THE PROBLEM: Every entry below should be reproduced exactly, with all pictures left out.

[Records from a collection]
__________________________________________________
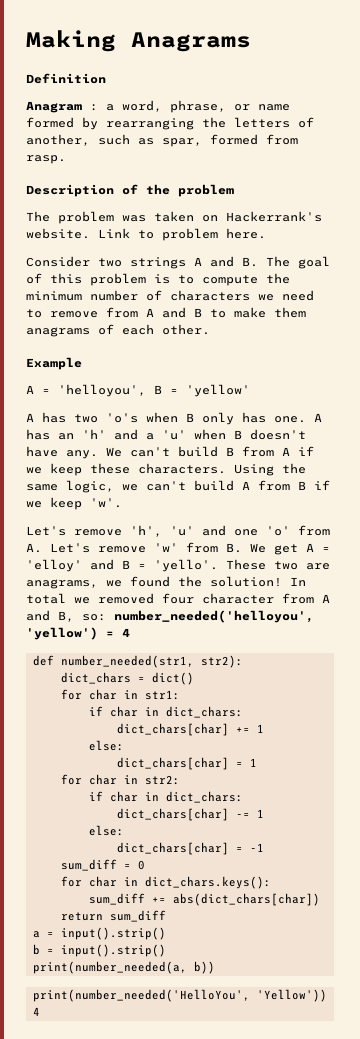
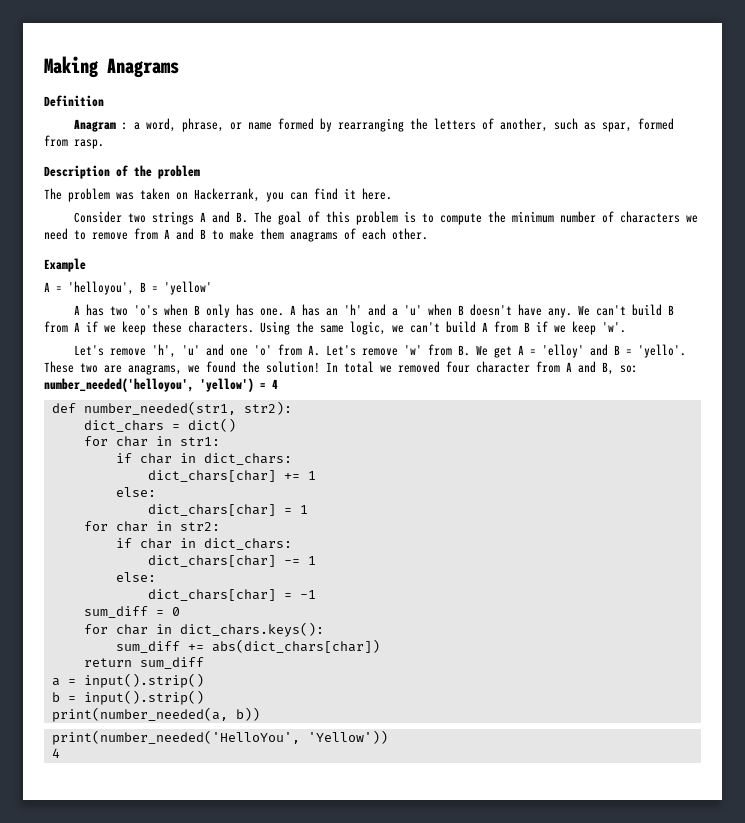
- The problem was taken on Hackerrank's website. Link to problem here.
+ The problem was taken on Hackerrank, you can find it here.

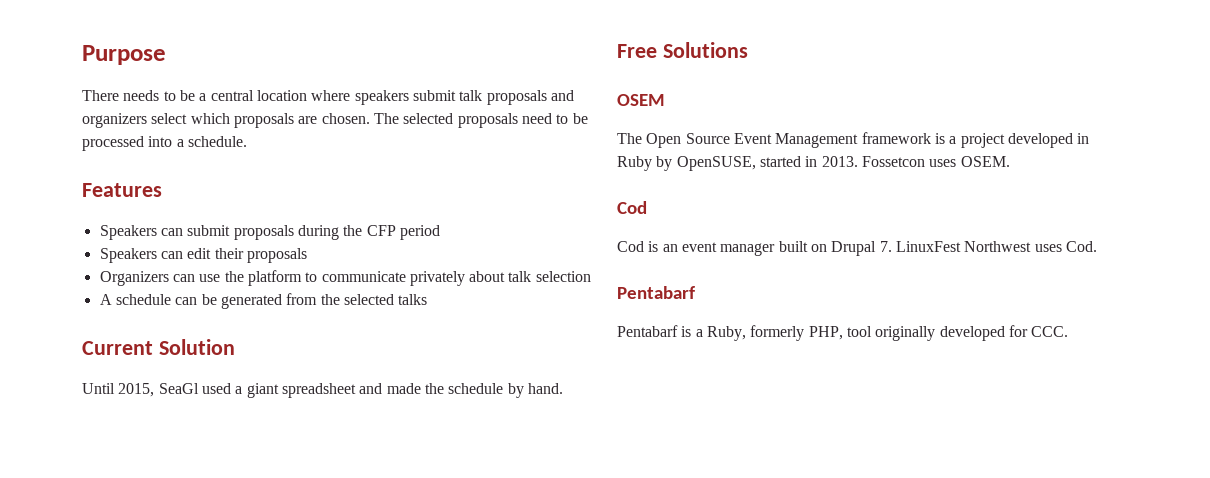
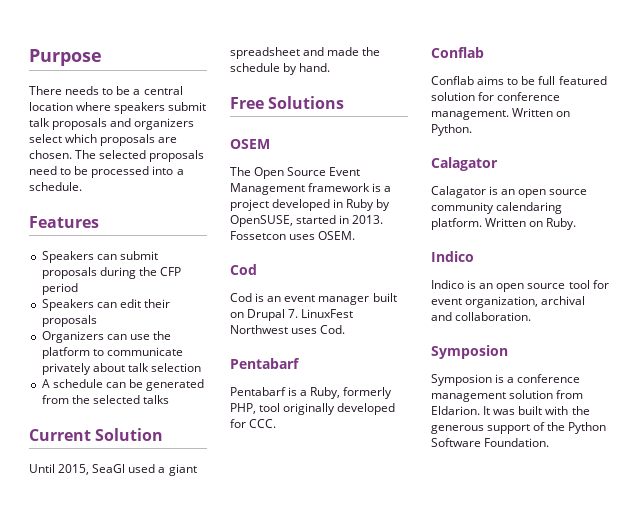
  Pentabarf is a Ruby, formerly PHP, tool originally developed for CCC.
+ Conflab
+ Conflab aims to be full featured solution for conference management. Written on Python.
+ Calagator
+ Calagator is an open source community calendaring platform. Written on Ruby.
+ Indico
+ Indico is an open source tool for event organization, archival and collaboration.
+ Symposion
+ Symposion is a conference management solution from Eldarion. It was built with the generous support of the Python Software Foundation.

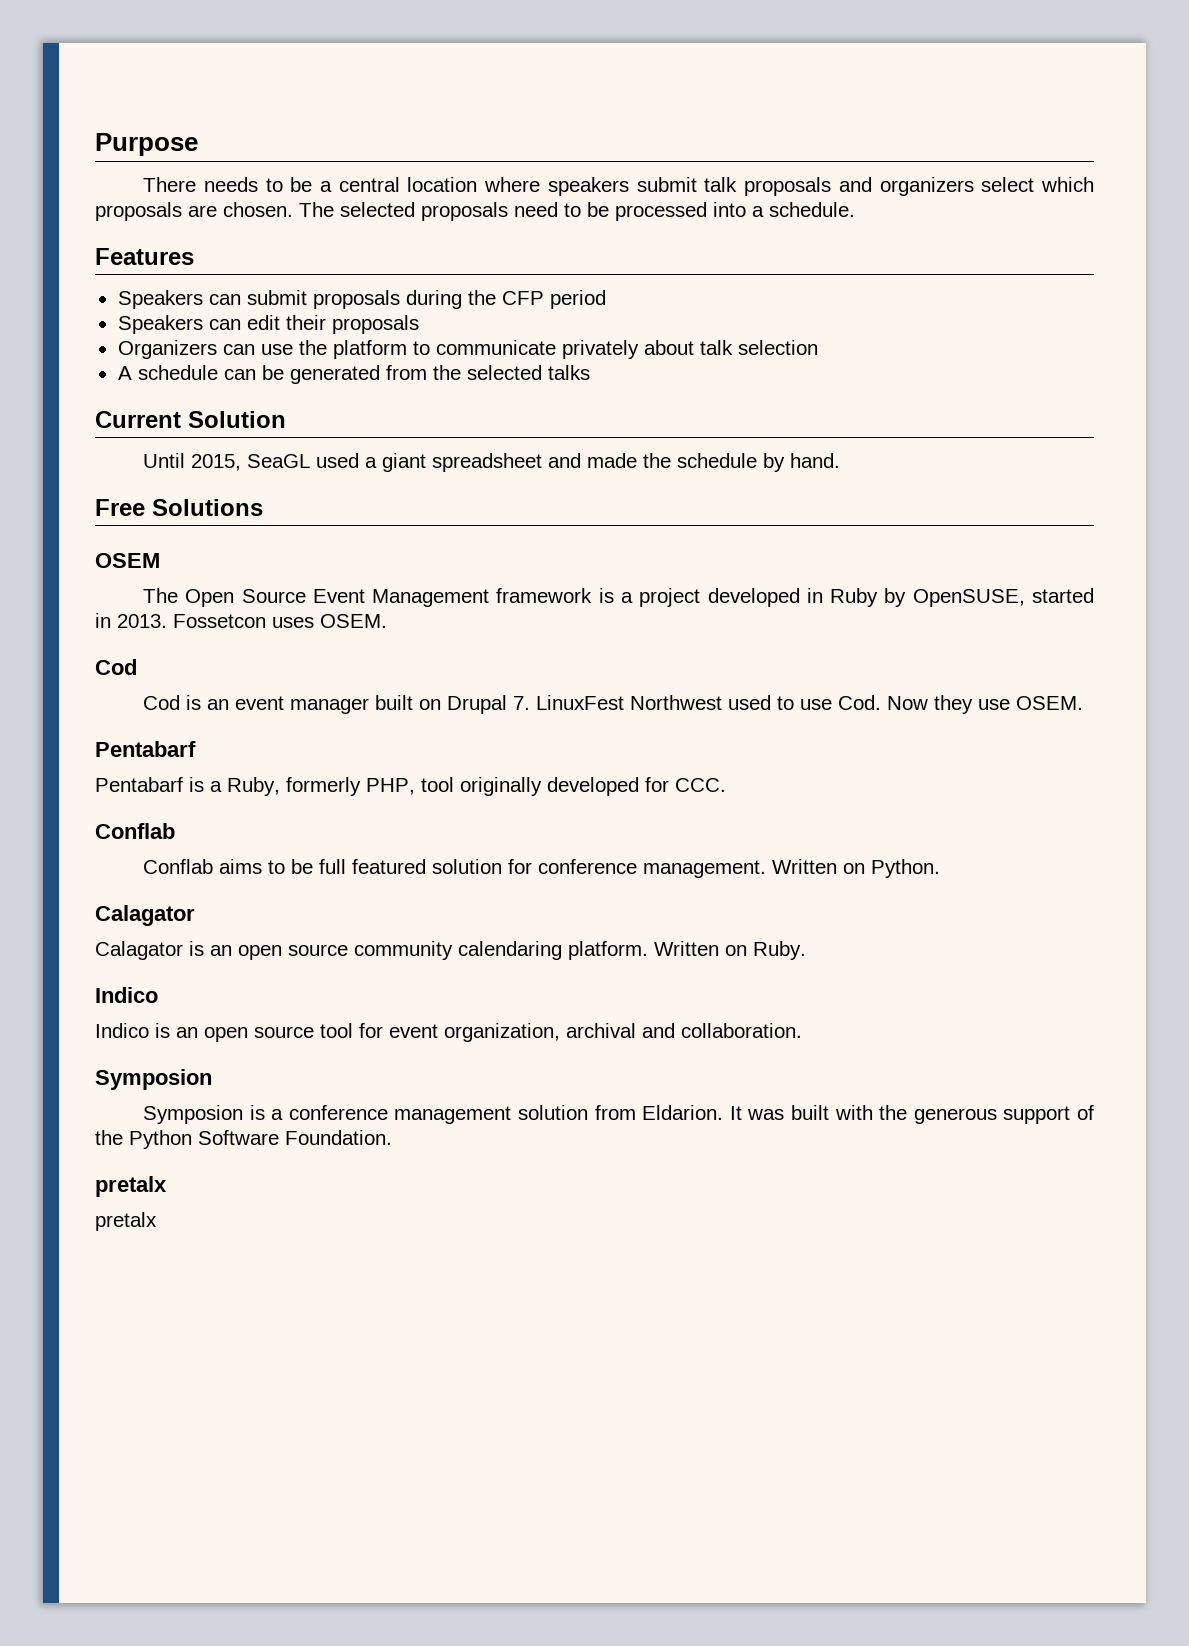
- Until 2015, SeaGl used a giant spreadsheet and made the schedule by hand.
+ Until 2015, SeaGL used a giant spreadsheet and made the schedule by hand.
- Cod is an event manager built on Drupal 7. LinuxFest Northwest uses Cod.
+ Cod is an event manager built on Drupal 7. LinuxFest Northwest used to use Cod. Now they use OSEM.
  It was built with the generous support of the Python Software Foundation.
+ pretalx
+ pretalx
__________________________________________________
COMPLETED EXERCISE:
- The problem was taken on Hackerrank's website. Link to problem here.
+ The problem was taken on Hackerrank, you can find it here.

  Pentabarf is a Ruby, formerly PHP, tool originally developed for CCC.
+ Conflab
+ Conflab aims to be full featured solution for conference management. Written on Python.
+ Calagator
+ Calagator is an open source community calendaring platform. Written on Ruby.
+ Indico
+ Indico is an open source tool for event organization, archival and collaboration.
+ Symposion
+ Symposion is a conference management solution from Eldarion. It was built with the generous support of the Python Software Foundation.

- Until 2015, SeaGl used a giant spreadsheet and made the schedule by hand.
+ Until 2015, SeaGL used a giant spreadsheet and made the schedule by hand.
- Cod is an event manager built on Drupal 7. LinuxFest Northwest uses Cod.
+ Cod is an event manager built on Drupal 7. LinuxFest Northwest used to use Cod. Now they use OSEM.
  It was built with the generous support of the Python Software Foundation.
+ pretalx
+ pretalx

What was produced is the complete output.